What a McMansion looks like to an insurer

I find McMansions to be fascinating but rarely have I thought how an insurer might view a Large Tract Home (LTH):

While they might look grand, LTHs are different from high value homes in a few key ways. Their location and design is similar across an entire subdivision, the construction materials are lower in quality, LTH construction practices are focused on efficiency, and other LTH construction costs are more predictable and less expensive. Despite those differences, insurers can run into problems when assessing the reconstruction bill for an LTH.

“A lot of times, the sheer size of them [means] a lot of carriers classify them with a much higher reconstruction cost when it comes time to rebuild,” said Benjamin Abbott, product manager for CoreLogic Insurance Solutions group, adding that the latest RCT Express release “allows carriers to visually see whether a home is classified as a large tract home or not.
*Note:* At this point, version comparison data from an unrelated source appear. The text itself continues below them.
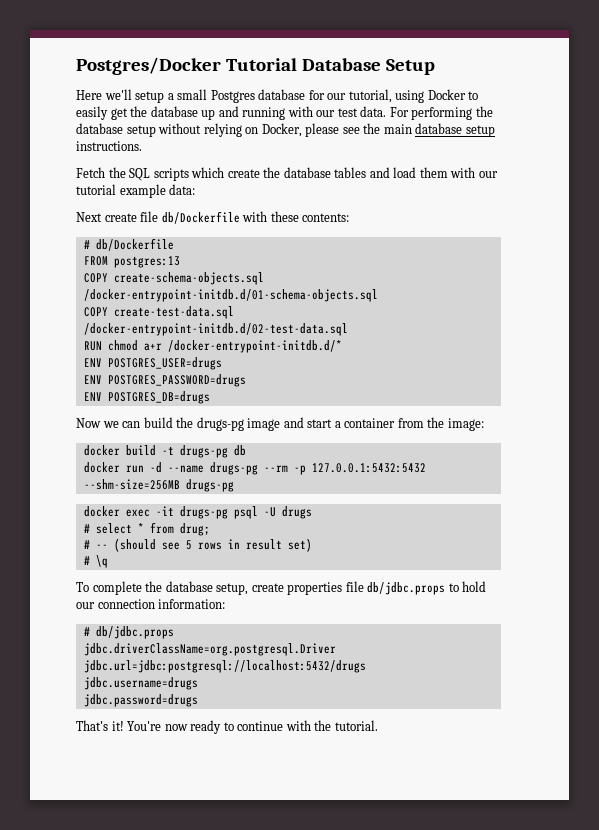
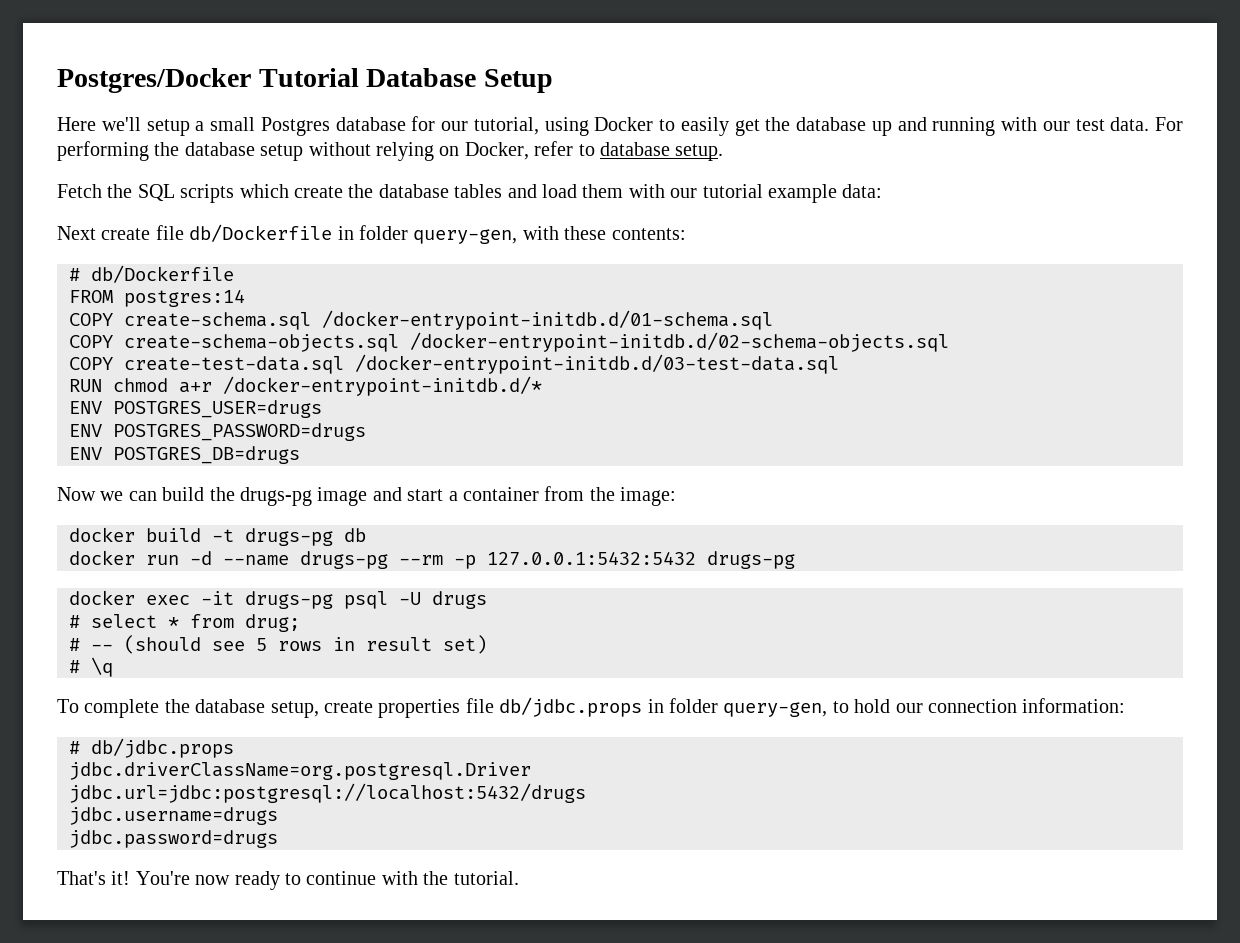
[305,123,495,137] [76,141,142,151] please see the main database setup instructions. -> [534,141,724,161] refer to database setup.
(240, 217) none -> [337,225,518,244] in folder query-gen,
[113,256,180,268] postgres:13 -> [124,289,245,307] [69,310,773,330] postgres:14 // COPY create-schema.sql /docker-entrypoint-initdb.d/01-schema.sql
[83,289,378,302] /docker-entrypoint-initdb.d/01-schema-objects.sql -> [410,332,949,352] /docker-entrypoint-initdb.d/02-schema-objects.sql
[83,323,348,336] /docker-entrypoint-initdb.d/02-test-data.sql -> [355,354,839,374] /docker-entrypoint-initdb.d/03-test-data.sql
[83,479,180,490] --shm-size=256MB -> (696, 558) none
(446, 588) none -> [647,698,828,717] in folder query-gen,

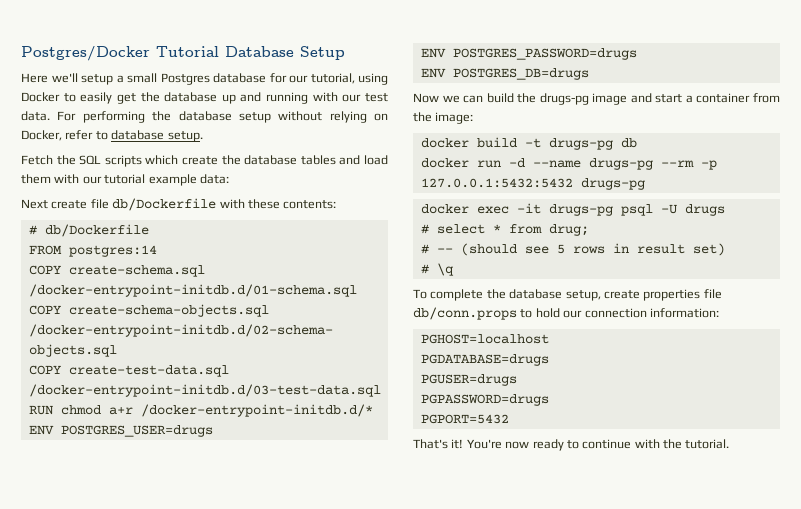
[337,225,518,244] in folder query-gen, -> (217, 204) none
[499,697,828,717] db/jdbc.props in folder query-gen, -> [413,307,517,320] db/conn.props
[69,738,234,758] [69,762,531,780] [69,783,586,803] [69,807,278,825] [69,830,278,848] # db/jdbc.props // jdbc.driverClassName=org.postgresql.Driver // jdbc.url=jdbc:postgresql://localhost:5432/drugs // jdbc.username=drugs // jdbc.password=drugs -> [420,334,549,344] [420,354,549,366] [420,374,517,386] [420,394,549,406] [420,414,509,424] PGHOST=localhost // PGDATABASE=drugs // PGUSER=drugs // PGPASSWORD=drugs // PGPORT=5432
And if it is, then we turn down the reconstruction costs a little bit with our assumptions and allow the tool to more accurately price [the property].”

The valuation distinctions between McMansions and high value properties becomes important as natural catastrophes bear down on many parts of the US, at the same time as a lot of new homes are being built in the LTH model…

“It’s important for the insurance carriers to accurately value the reconstruction costs of any property they have because their client, the homeowner, is going to see the impact of that reconstruction cost directly in the premiums that they pay,” Abbott told Insurance Business. “Prior to this update and with other tools out there, they are potentially over-insuring, meaning that premiums may be inflated, which hurts the homeowners directly.”

Interesting assessment: the size of McMansions would lead to a higher reconstruction cost until the insurer considers the quality of the construction and the reconstruction cost drops. I assume this then means it could be cheaper to insure a McMansion than a different kind of home of a similar size?

More broadly, I wonder if insurance companies could provide data on McMansions:

  1. Just how many McMansions/Large Tract Homes are there in the United States?
  2. What is the worth of all such homes?
  3. How many and/or what percent of McMansions are located in areas more prone to natural catastrophes (such as coastal areas where beachfront McMansions can be popular)?
  4. Because of the lower-quality construction of McMansions (as noted above), do McMansions have an above average number of claims on the home insurance over time? The lower-quality construction claim is a common one but we have not necessarily had enough years pass before we can easily see more issues with the longevity of McMansions.